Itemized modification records
== Segment start ==
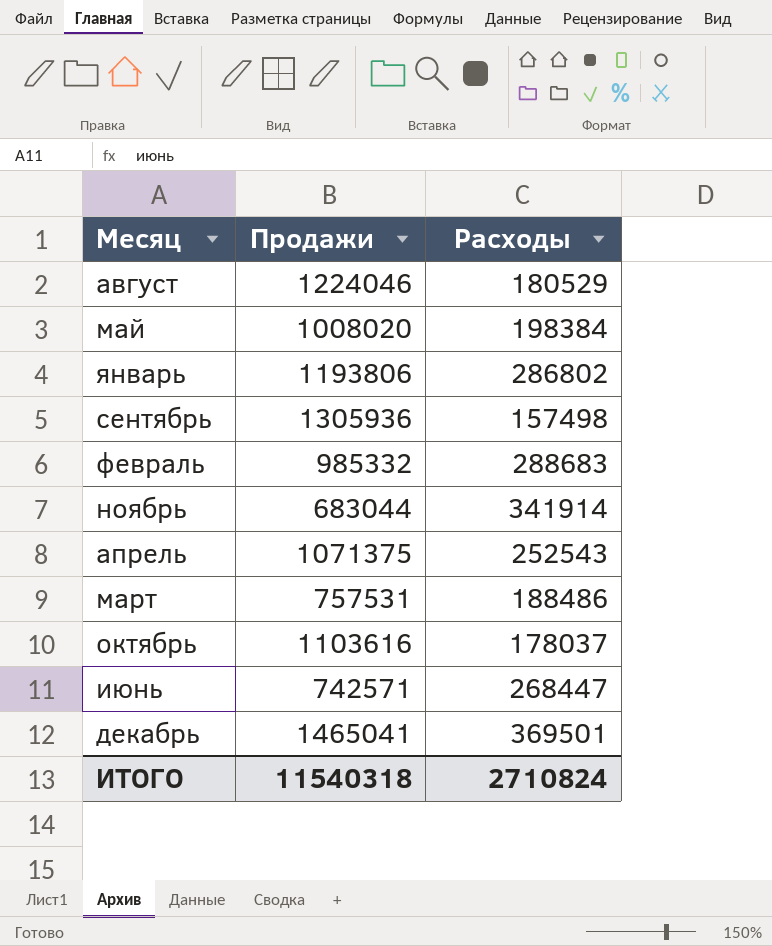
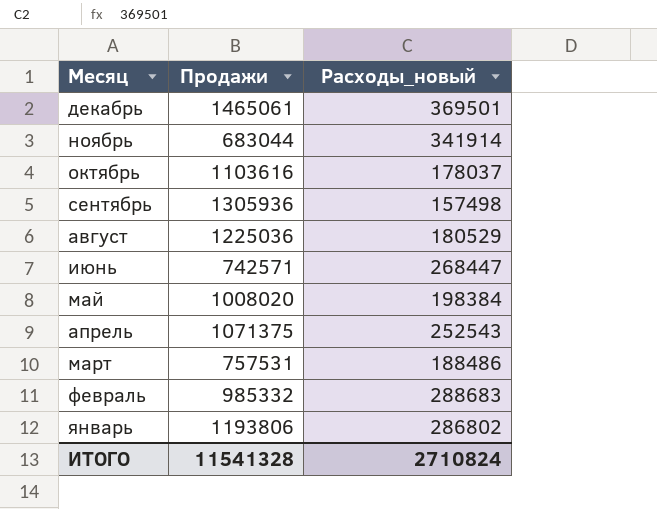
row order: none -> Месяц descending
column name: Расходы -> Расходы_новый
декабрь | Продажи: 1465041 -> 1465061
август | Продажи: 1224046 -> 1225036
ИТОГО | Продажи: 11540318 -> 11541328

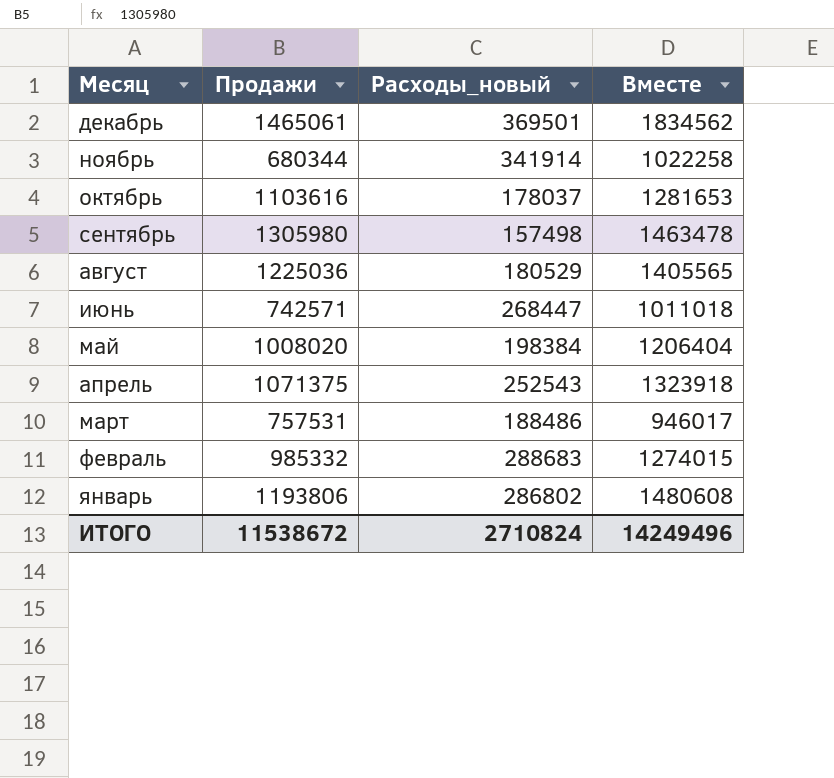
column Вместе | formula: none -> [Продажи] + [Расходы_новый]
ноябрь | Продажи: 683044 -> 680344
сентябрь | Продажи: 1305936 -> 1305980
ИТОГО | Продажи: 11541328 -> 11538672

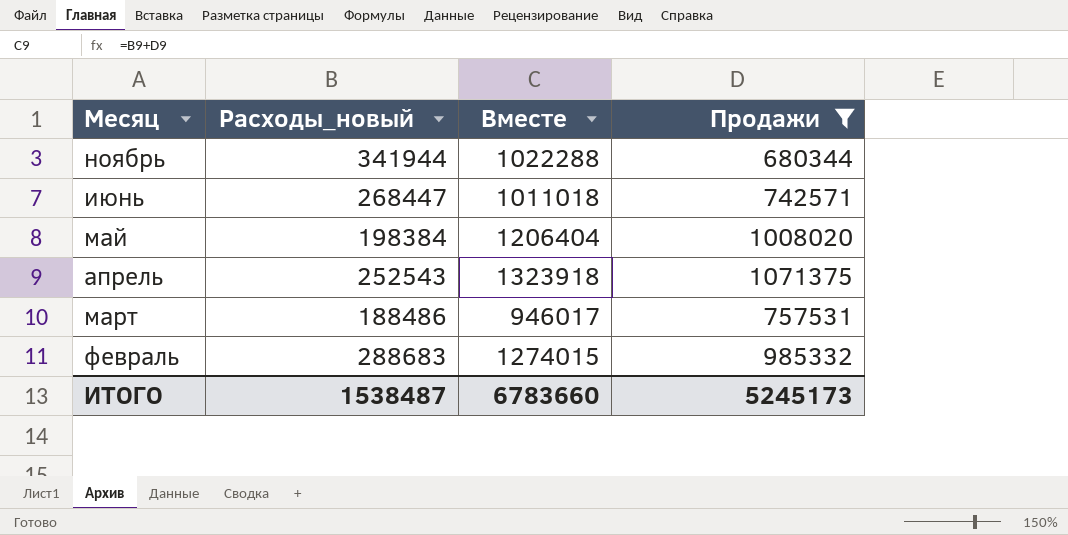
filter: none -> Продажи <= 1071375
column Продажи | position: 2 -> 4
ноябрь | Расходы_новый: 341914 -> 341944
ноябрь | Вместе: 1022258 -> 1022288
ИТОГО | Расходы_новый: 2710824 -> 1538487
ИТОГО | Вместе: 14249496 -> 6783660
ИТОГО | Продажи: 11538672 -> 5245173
== Segment end ==
## How to complete this task
Output a verbatim copy of the lines from the line containing "ноябрь | Продажи: 683044 -> 680344" through the end of the data, both included, without any images.

## Task result
ноябрь | Продажи: 683044 -> 680344
сентябрь | Продажи: 1305936 -> 1305980
ИТОГО | Продажи: 11541328 -> 11538672

filter: none -> Продажи <= 1071375
column Продажи | position: 2 -> 4
ноябрь | Расходы_новый: 341914 -> 341944
ноябрь | Вместе: 1022258 -> 1022288
ИТОГО | Расходы_новый: 2710824 -> 1538487
ИТОГО | Вместе: 14249496 -> 6783660
ИТОГО | Продажи: 11538672 -> 5245173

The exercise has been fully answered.